MP aciona Justiça contra Prefeitura de Oeiras e empresas por esgoto a céu aberto

Segundo o Ministério Público, o problema é antigo e persiste mesmo após sucessivas tentativas de solução.

MP aciona Justiça contra Prefeitura de Oeiras e empresas por esgoto a céu aberto

O Ministério Público do Estado do Piauí ajuizou ação civil pública contra o Município de Oeiras, o Serviço Autônomo de Água e Esgoto (SAAE) e a concessionária Águas do Piauí por lançamento contínuo de esgoto sem tratamento em corpos hídricos da cidade.

A ação tem como base investigações que apontaram o despejo de esgoto in natura no Riacho Mocha e no Córrego Baixa do Cururu, afetando diretamente áreas urbanas entre os bairros Arizona, Elizabeth Sá e Jurani. Relatórios técnicos indicam degradação ambiental, mau odor intenso e riscos à saúde da população.

Segundo o Ministério Público, o problema é antigo e persiste mesmo após sucessivas tentativas de solução. As apurações revelaram que galerias destinadas à drenagem de água da chuva estão sendo utilizadas irregularmente para escoamento de esgoto doméstico, por meio de ligações clandestinas e falhas no sistema de saneamento.

Apesar de intervenções pontuais realizadas pelo SAAE, o quadro não foi resolvido. Parte significativa dos efluentes sequer chega às estações de tratamento, sendo despejada diretamente nos cursos d’água sem qualquer tipo de filtragem.

O município reconheceu deficiências estruturais no sistema de esgotamento sanitário, mas alegou limitações administrativas e financeiras para resolver o problema. Já a concessionária Águas do Piauí, que assumiu os serviços recentemente, indicou que a solução depende de diagnóstico e planejamento gradual.

Para o Ministério Público, a situação evidencia omissão prolongada e compartilhada entre os responsáveis, permitindo a continuidade de um dano ambiental que se agrava com o tempo e impacta diretamente a qualidade de vida da população.

Na ação, o órgão pede decisão urgente da Justiça para determinar a interrupção imediata do lançamento de esgoto sem tratamento, a adoção de medidas emergenciais de contenção do dano e a apresentação de um plano de ação com cronograma definido.

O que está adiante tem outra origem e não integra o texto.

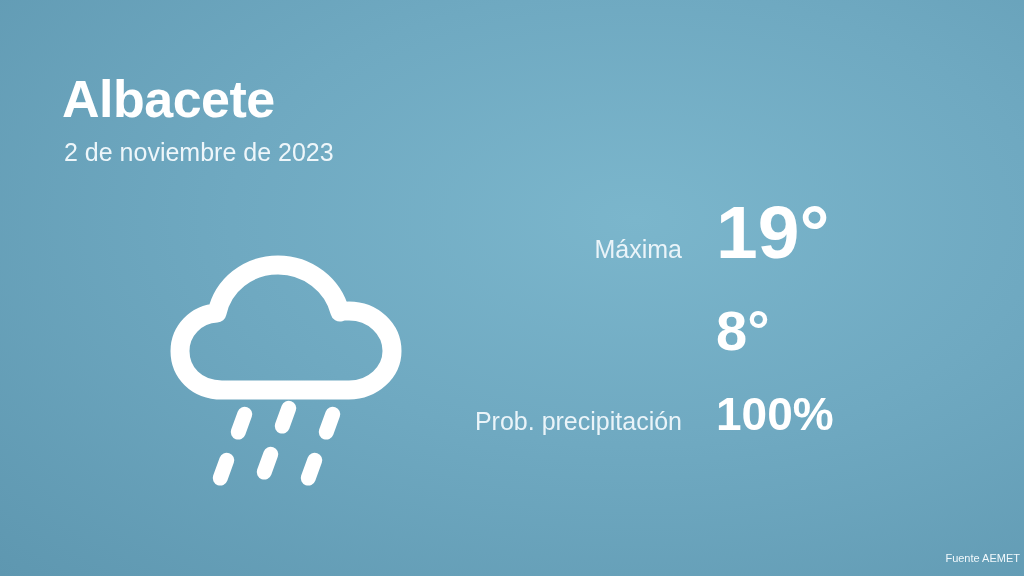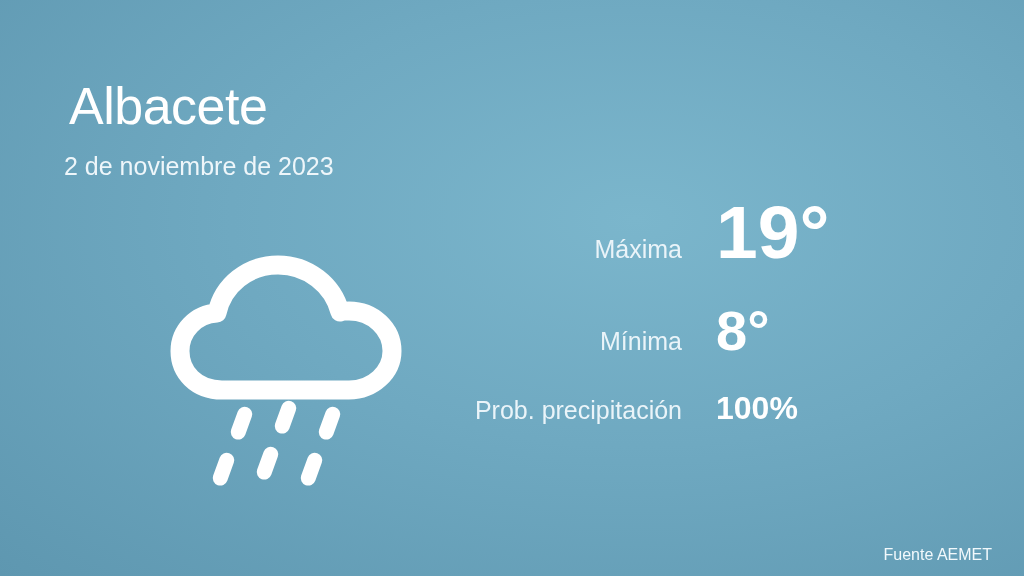--- a/index.html
+++ b/index.html
@@ -19,23 +19,23 @@
     background: radial-gradient(ellipse at 62% 38%, #7bb6cc 0%, #6fa9c1 45%, #5e97b0 100%);
     box-sizing: border-box;
     overflow: hidden;
   }
   .header {
     position: absolute;
     top: 62px;
     left: 52px;
   }
   .city {
-    margin: 17px;
+    margin: 10px;
     font-size: 52px;
-    font-weight: normal;
+    font-weight: bold;
     color: #ffffff;
     letter-spacing: -0.5px;
     line-height: 1.05;
   }
   .date {
     margin: 6px 0 0 12px;
     font-size: 25px;
     font-weight: normal;
     color: #eef6fa;
     line-height: 1.2;
@@ -79,29 +79,29 @@
   .v-max {
     font-size: 75px;
     line-height: 0.95;
     margin-top: 27px;
   }
   .v-min {
     font-size: 56px;
     line-height: 0.95;
   }
   .v-prec {
-    font-size: 32px;
+    font-size: 46px;
     line-height: 0.95;
   }
   .source {
     position: absolute;
-    right: 32px;
+    right: 4px;
     bottom: 12px;
     color: #f2f9fc;
-    font-size: 16px;
+    font-size: 11px;
   }
 </style>
 </head>
 <body>
 
 <div class="weather-card">
 
   <div class="header">
     <h1 class="city">Albacete</h1>
     <p class="date">2 de noviembre de 2023</p>
@@ -120,21 +120,20 @@
       </g>
     </svg>
   </div>
 
   <div class="stats">
     <div class="stat-row">
       <div class="stat-label">Máxima</div>
       <div class="stat-value v-max">19°</div>
     </div>
     <div class="stat-row">
-      <div class="stat-label">Mínima</div>
       <div class="stat-value v-min">8°</div>
     </div>
     <div class="stat-row">
       <div class="stat-label">Prob. precipitación</div>
       <div class="stat-value v-prec">100%</div>
     </div>
   </div>
 
   <div class="source">Fuente AEMET</div>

Também foi solicitado o monitoramento contínuo da qualidade da água e a aplicação de multa diária em caso de descumprimento das medidas.

No mérito, o Ministério Público pede a condenação dos envolvidos à regularização completa do sistema de esgotamento sanitário, recuperação das áreas degradadas e pagamento de indenização pelos danos ambientais e à saúde pública.